> **Exercise**: Copy the lines below word for word, skipping any image.

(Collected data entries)
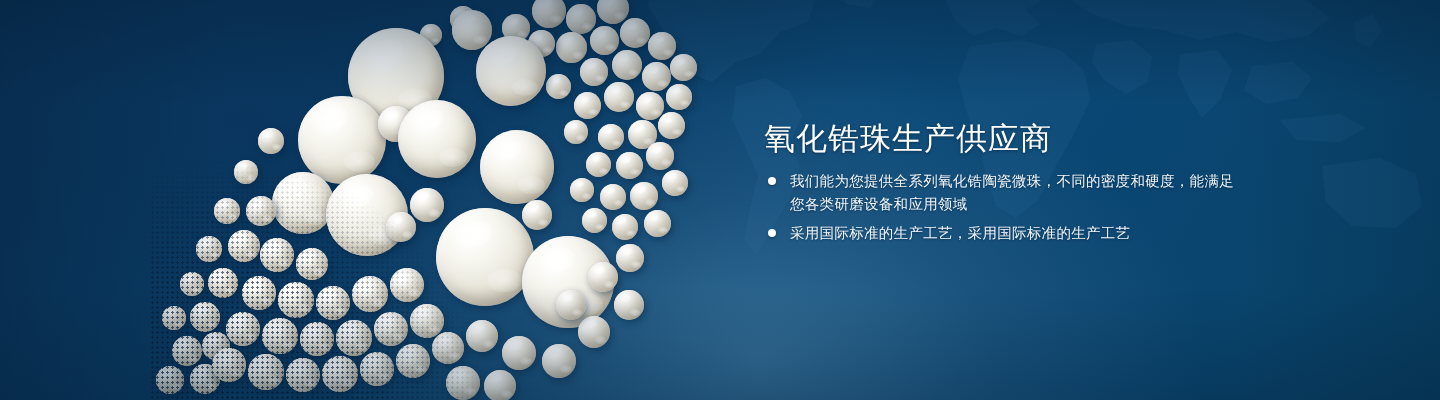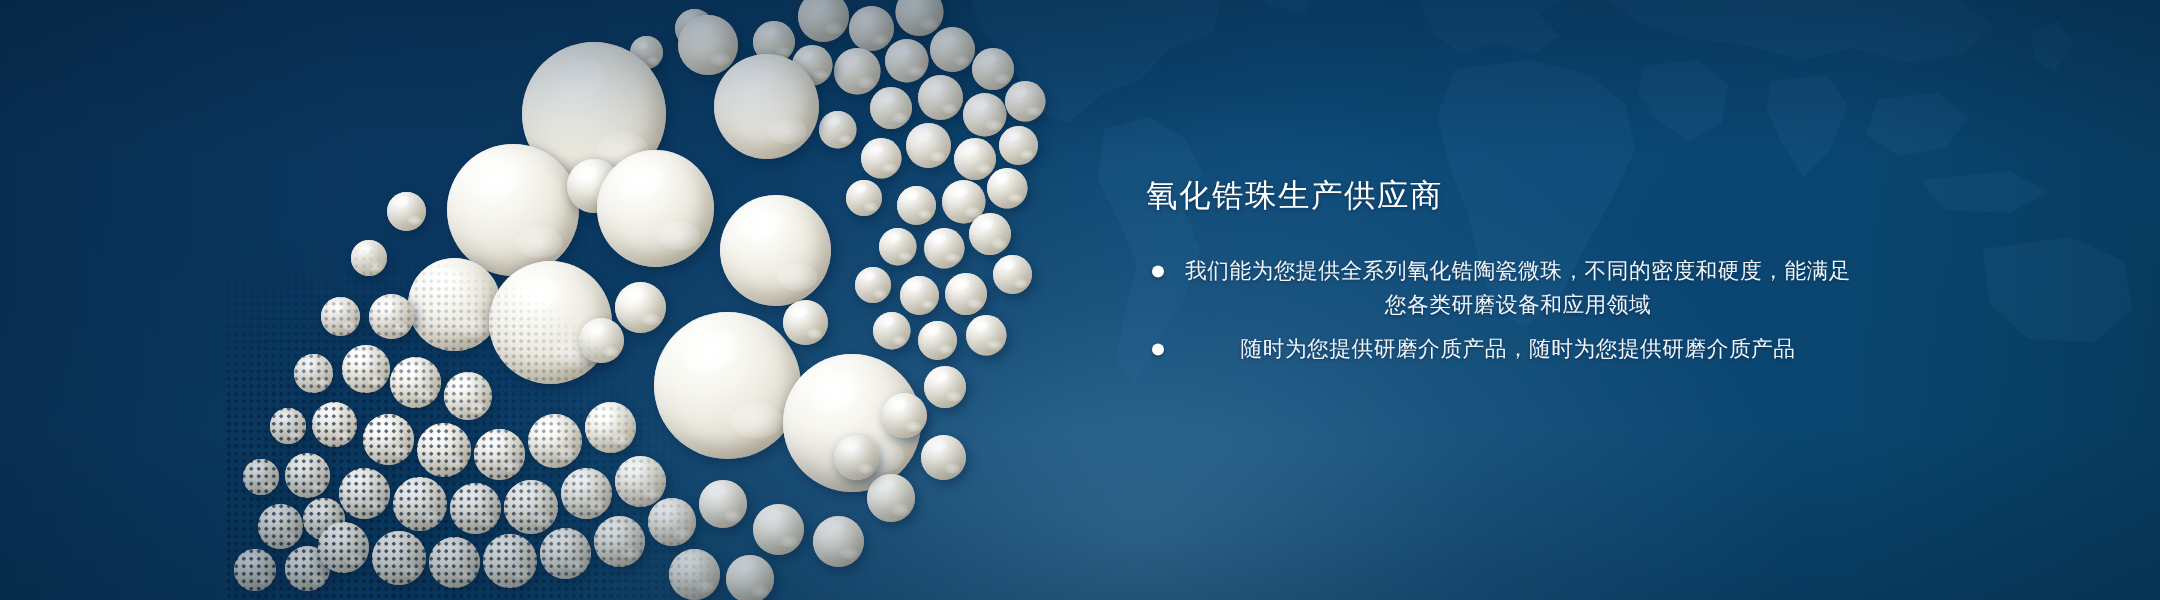--- a/index.html
+++ b/index.html
@@ -83,8 +83,8 @@
   .copy { position:absolute; left:764px; top:0; width:470px; }
 
   .headline {
-    position:absolute; top:112px; left:0;
-    font-size:21px; line-height:38px; letter-spacing:1px;
+    position:absolute; top:120px; left:0;
+    font-size:31px; line-height:38px; letter-spacing:1px;
     color:#ffffff; font-weight:400; white-space:nowrap;
     text-shadow:0 1px 3px rgba(3,26,50,0.55);
   }

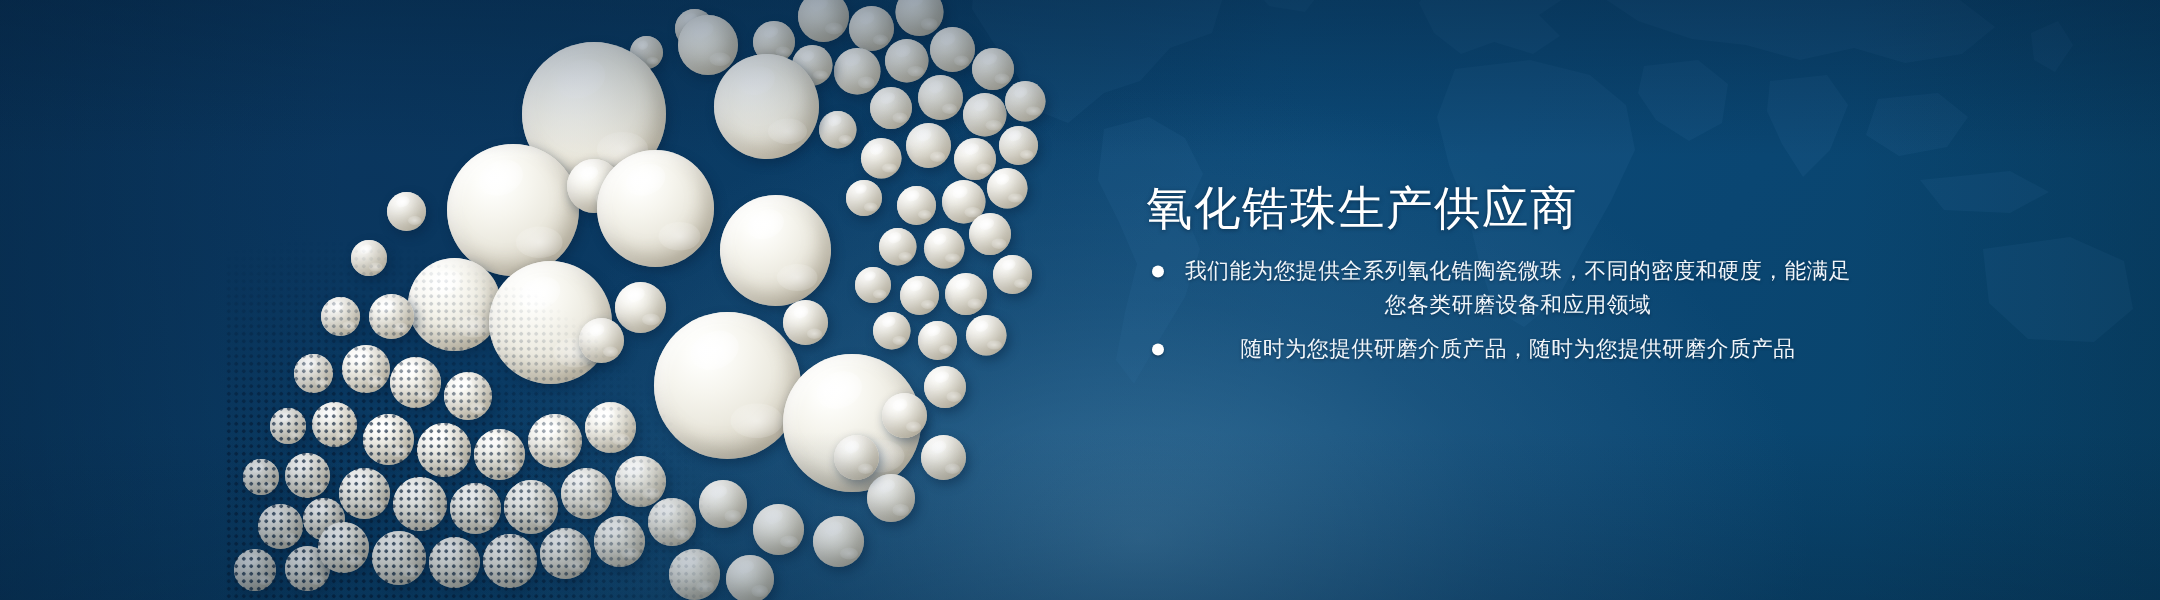--- a/index.html
+++ b/index.html
@@ -89,7 +89,7 @@
     text-shadow:0 1px 3px rgba(3,26,50,0.55);
   }
 
-  .bullets { position:absolute; top:170px; left:0; width:470px;text-align:center; }
+  .bullets { position:absolute; top:170px; left:0; width:470px; }
 
   .bullet { position:relative; padding-left:26px; margin-bottom:6px; }
   .bullet .dot {

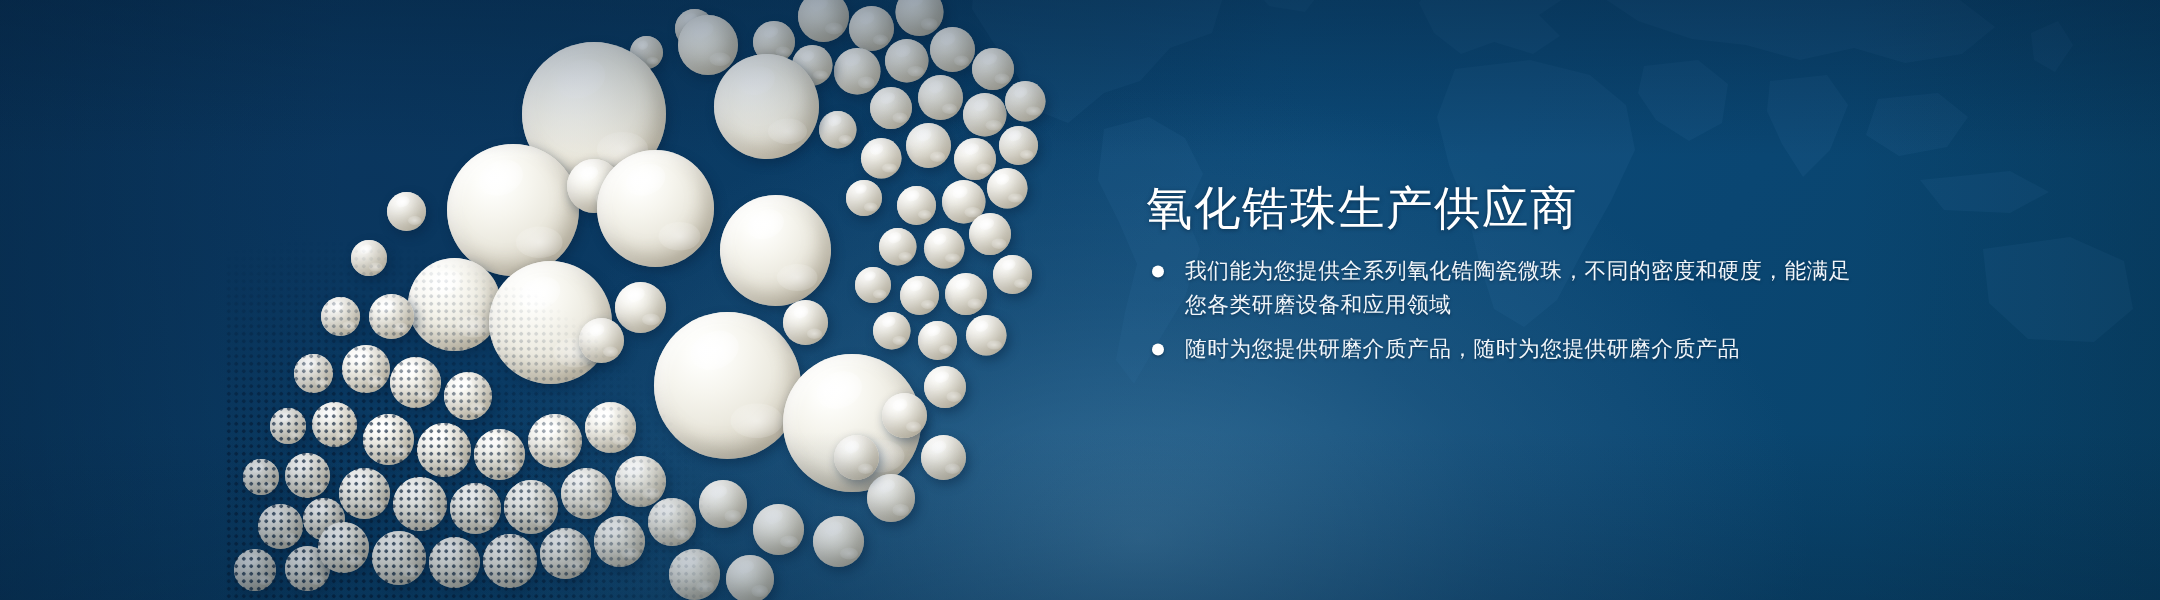--- a/index.html
+++ b/index.html
@@ -256,7 +256,7 @@
       </div>
       <div class="bullet">
         <span class="dot"></span>
-        <span class="txt">随时为您提供研磨介质产品，随时为您提供研磨介质产品</span>
+        <span class="txt">采用国际标准的生产工艺，采用国际标准的生产工艺</span>
       </div>
     </div>
   </div>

> **Written solution**:
--- a/index.html
+++ b/index.html
@@ -83,8 +83,8 @@
   .copy { position:absolute; left:764px; top:0; width:470px; }
 
   .headline {
-    position:absolute; top:112px; left:0;
-    font-size:21px; line-height:38px; letter-spacing:1px;
+    position:absolute; top:120px; left:0;
+    font-size:31px; line-height:38px; letter-spacing:1px;
     color:#ffffff; font-weight:400; white-space:nowrap;
     text-shadow:0 1px 3px rgba(3,26,50,0.55);
   }

--- a/index.html
+++ b/index.html
@@ -89,7 +89,7 @@
     text-shadow:0 1px 3px rgba(3,26,50,0.55);
   }
 
-  .bullets { position:absolute; top:170px; left:0; width:470px;text-align:center; }
+  .bullets { position:absolute; top:170px; left:0; width:470px; }
 
   .bullet { position:relative; padding-left:26px; margin-bottom:6px; }
   .bullet .dot {

--- a/index.html
+++ b/index.html
@@ -256,7 +256,7 @@
       </div>
       <div class="bullet">
         <span class="dot"></span>
-        <span class="txt">随时为您提供研磨介质产品，随时为您提供研磨介质产品</span>
+        <span class="txt">采用国际标准的生产工艺，采用国际标准的生产工艺</span>
       </div>
     </div>
   </div>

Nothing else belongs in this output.